Andanças 2013: Festa na Floresta

Estranhar a mudança é humano. O novo local do Andanças e a inevitável comparação com Carvalhais, S. Pedro do Sul, foi tema de muitas conversas no recinto do festival, junto à barragem de Póvoa e Meadas, Castelo de Vide. Veredicto? Ambos os locais têm prós e contras, mas a decoração nocturna do novo espaço acrescenta uma dimensão quase mágica ao evento. Mas há outras razões para enaltecer a opção Castelo de Vide.

A principal vantagem de Carvalhais era a concentração do evento num espaço curto, o que permitia encontrar facilmente pessoas, concertos e workshops. Depois é impossível não recordar a biodiversidade e as fantásticas paisagens da região: a Serra da Arada, a Aldeia da Pena, o percurso que liga os três municípios de Lafões (S. Pedro do Sul, Vouzela e Oliveira de Frades) ao longo do Vouga, os poços onde se tomavam refrescantes banhos (o Negro, onde se ia a pé; o Azul, que valia bem a viagem de carro), etc.. 

Certo de que Castelo de Vide terá paisagens igualmente deslumbrantes, os principais contras desta opção são a enorme dimensão do recinto e o declive. É certo que quando nos queremos refrescar basta dar um mergulho na barragem (por vezes temos de nadar até ao meio do lençol de água para encontrar água fria!), mas subir a encosta até lá (e é ali que está a cantina) é esgotante.
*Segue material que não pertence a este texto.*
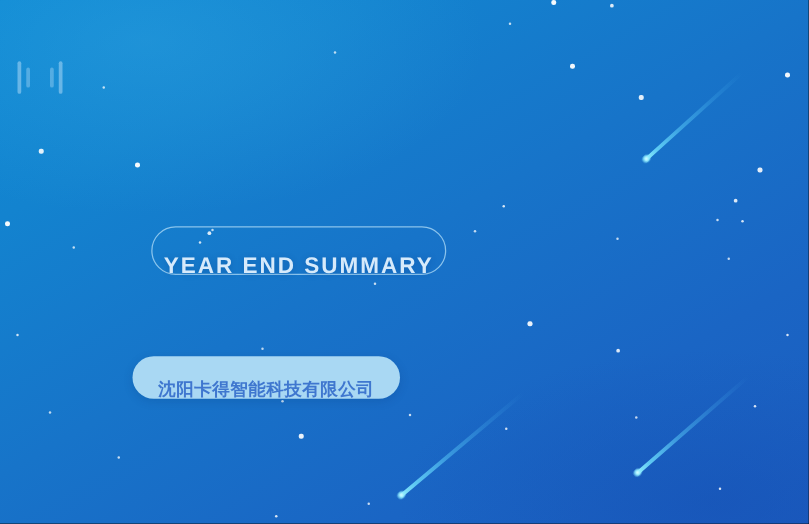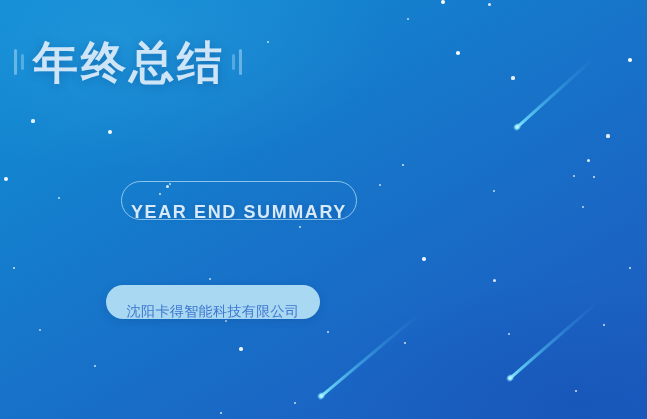--- a/index.html
+++ b/index.html
@@ -222,7 +222,6 @@
       <i class="tick tall"></i>
         <i class="tick short"></i>
     </span>
-    <span id="main-title">年终总结</span>
     <span class="tick-group right">
       <i class="tick short"></i>
         <i class="tick tall"></i>

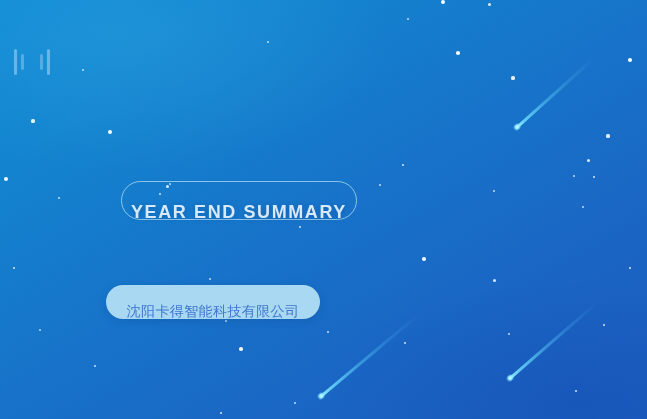--- a/index.html
+++ b/index.html
@@ -145,7 +145,7 @@
   }
   #company-badge-label {
     font-size: 14px;
-    font-weight: 400;
+    font-weight: 700;
     letter-spacing: 0.4px;
     color: #3f77cf;
     white-space: nowrap;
 A dimensão faz com que um dos maiores palcos passe quase despercebido, o que afecta as actividades que aí decorrem e o bar aí instalado. Também “obriga” a andar com o telemóvel no bolso para “encontrar” os amigos, o que vai contra a minha ideia de “férias” na natureza.

 WORKSHOPS

As restantes “falhas” do novo local devem-se provavelmente ao facto de tratar-se de uma estreia. Assim, há vários pormenores a afinar, como a falta de iluminação no campismo, a falta de água nos duches e a escassez de urinóis, que comprometeu a “sustentabilidade” das casas de banho secas. A zona destinada às crianças pareceu-me bem menos acolhedora e com menos actividades em comparação com Carvalhais.

Vantagens? Além das lindíssimas “praias” encostadas ao recinto, o novo espaço destaca-se pela quantidade e qualidade das áreas de descanso.

 RELAX

Nesse e noutros aspectos a organização – a cargo da Associação Pédexumbo – soube tirar o melhor partido de o recinto encontrar-se em plena floresta (ainda que nela predominem eucaliptos e acácias), por exemplo, construindo um palco em torno de uma árvore. 

Lá em baixo, naquilo que baptizámos de “praça central” (onde está a maior parte da restauração), as várias actuações, aparentemente espontâneas, repescaram o espírito de “animação de rua”, que promove a interacção entre artistas e público, e que de certa forma andava arredado do Andanças.

ANIMAÇÃO DE RUA

De volta à decoração, esta não se esgota na iluminação nocturna do arvoredo, mas vê-se em detalhes como os bebedouros ou as placas de orientação. Depois, o facto de os artesãos e respectivas bancas estarem dentro do recinto (ao contrário do que acontecia em Carvalhais), acrescenta novas cores, texturas e aromas ao festival.

DECORAÇÃO

 

Destaco ainda duas “características” que permanecem e tornam o Andanças único: a caneca (cada um tem a sua e anda com a mesma durante todo o festival) e o respeito pelo outro (e pelo ambiente), virtude que parece impregnar todos os que por ali andam.

Em jeito de resumo, recordo as palavras do Paulo Pereira, mentor do Andanças, num artigo que escreveu em 2004 sobre o festival: “Desde o início que o Andanças é um projecto que não se limita a uma produção cultural; pelo contrário, a necessidade de organizar e produzir o festival tem como motivação a divulgação da dança e, mais abrangentemente, de todas as formas de cultura participativa; pretende com isso ser uma ilha alternativa onde não existe televisão, comércio ou cultos, tendo como apelativo a descoberta do outro, a interactividade, a aprendizagem, o prazer de sentir em grupo a música, a dança, o teatro ou a descoberta da Montanha”.